This repository contains the code and data for our ACL 2024 paper Long-Context Language Modeling Parallel Encodings. In this work, we propose CEPE — Context Expansion with Parallel Encoding — a flexible framework for extending the context window of language models. This repository includes the code for preprocessing the data, training CEPE, and evaluating all baselines.
*: CÈPE is derived from the French word for porcini mushroom
and is prounouced /sep/
Want to test out CEPE? Try out our models using Huggingface!
First, set up the environment by installing the requirements.
Then, simply copy and paste the modeling_llama_flash.py
file into your working directory, and then you can run it with:
import torch
from transformers import LlamaTokenizer
from modeling_llama_flash import LlamaForCausalContextLM
device = "cuda"
model_name = "hyen/CEPED-LLaMA-2-Chat-7B"
tokenizer = LlamaTokenizer.from_pretrained(model_name)
model = LlamaForCausalContextLM.from_pretrained(
model_name,
use_flash_attention_2="flash_attention_2",
torch_dtype=torch.bfloat16,
device_map="auto",
).eval()
contexts = tokenizer([
"My friends and I enjoy eating out at restaurants together.
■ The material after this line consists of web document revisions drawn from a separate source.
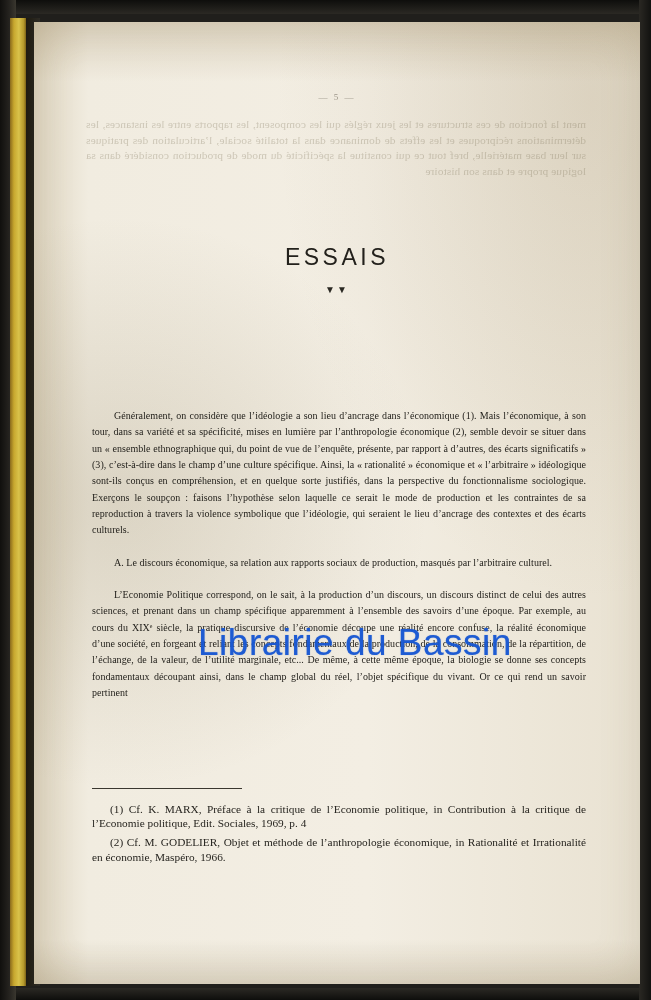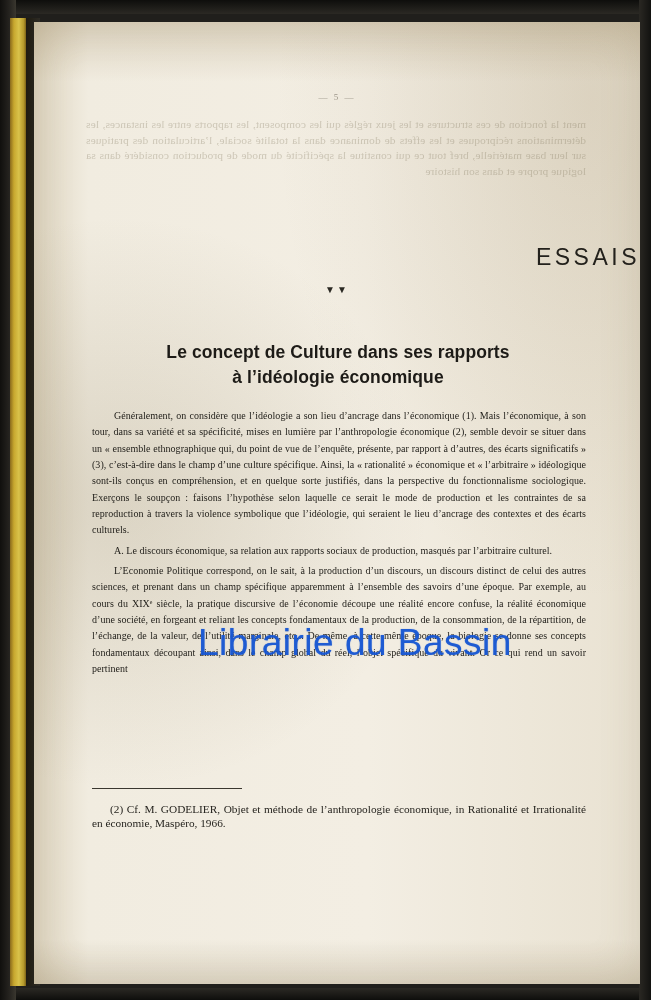"ESSAIS" .section-title { text-align: right -> center }
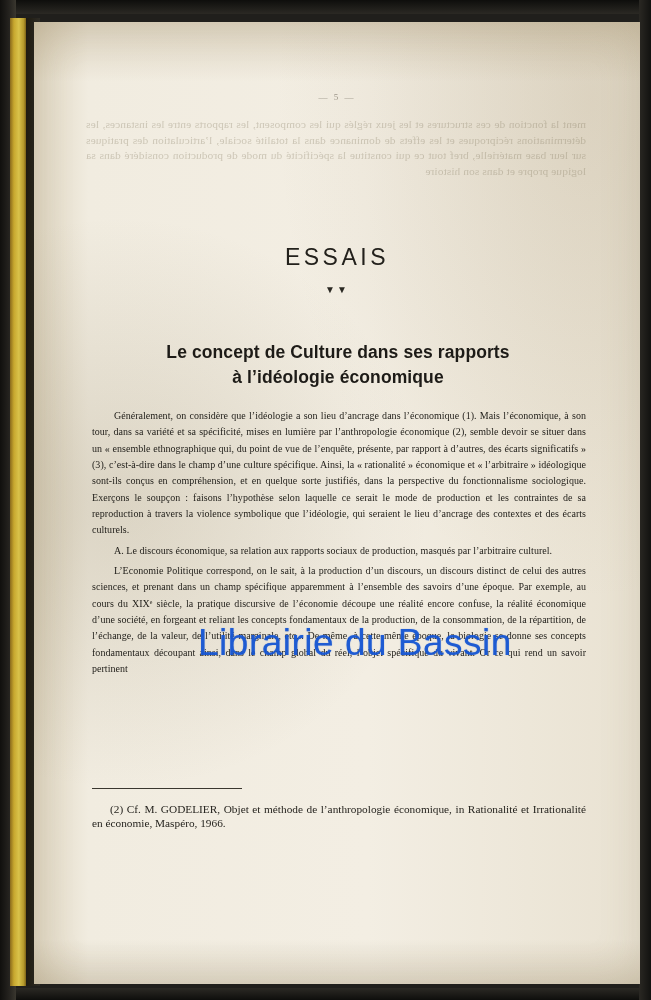"Le concept de Culture dans" div.article-title { html: <div> <span>Le concept de Culture dans ses rapports</span><br> <span>à l’idéologie économique</span> </div> -> none }
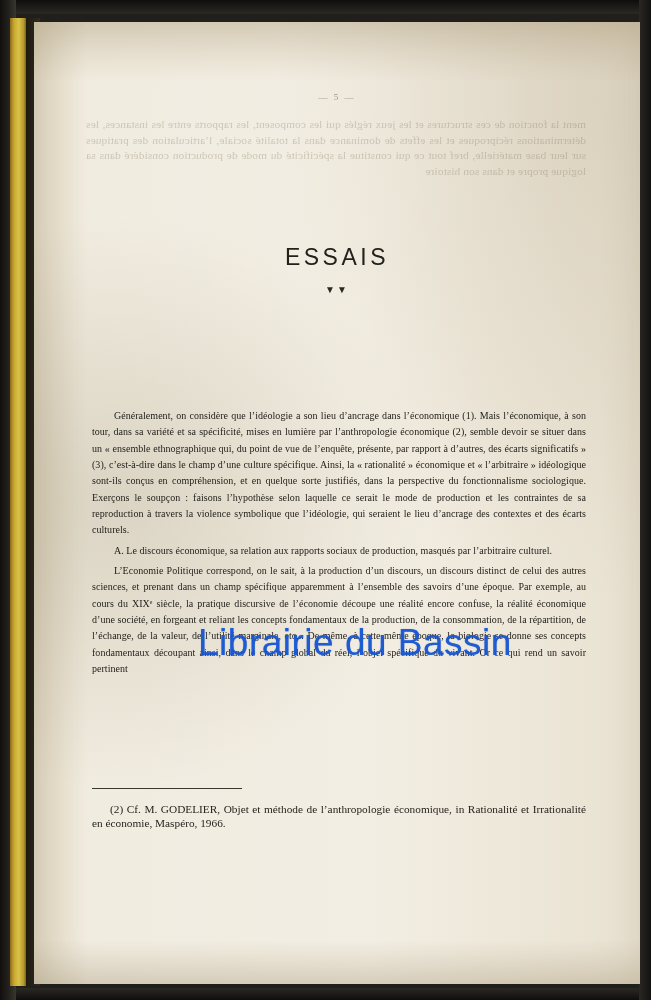"A. Le discours économique, sa" .body-text p.spaced { margin-top: 4px -> 16px }
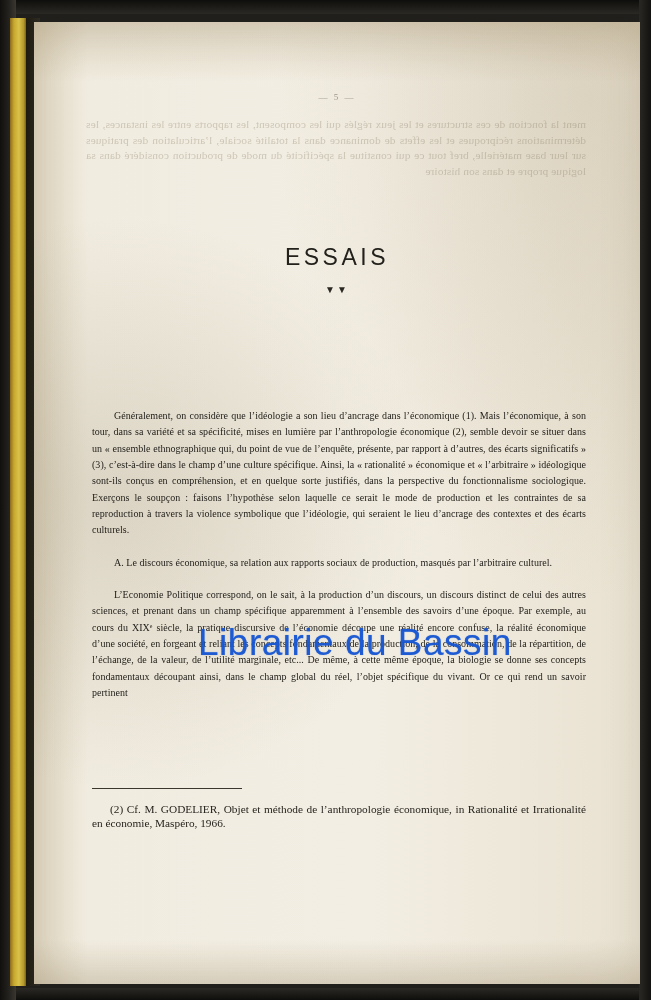"(1) Cf. K. MARX, Préface" p { html: none -> <p>(1) Cf. K. MARX, Préface à la critique de l’Economie politique, in Contribution à la critique de l’Economie politique, Edit. Sociales, 1969, p. 4</p> }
However, we also enjoy cooking and making food as a group as well."
"Many of my friends like to play soccer and volleyball. We also enjoy watching movies and going to museums and galleries.",
], return_tensors="pt", padding=True)
inputs = tokenizer("Question: what are three ideas for a social with a large groups of friends in New York City.\nAnswer:", return_tensors="pt")
# encoder_input_ids and encoder_attention_mask should be in the shape of (bsz, n_ctx, seq_length)
output = model.generate(
input_ids=inputs.input_ids.to(device),
attention_mask=inputs.attention_mask.to(device),
encoder_input_ids=contexts.input_ids.unsqueeze(0).to(device),
encoder_attention_mask=contexts.attention_mask.unsqueeze(0).to(device),
max_new_tokens=200,
sample=True,
top_p=0.95,
)
print(tokenizer.batch_decode(output)[0])
This prints out:
Answer: Here are three ideas for a social with a large group of friends in New York City:
1. Host a rooftop party: Find a rooftop bar or restaurant with a great view of the city. Invite a large group of friends and enjoy drinks, appetizers, and music together.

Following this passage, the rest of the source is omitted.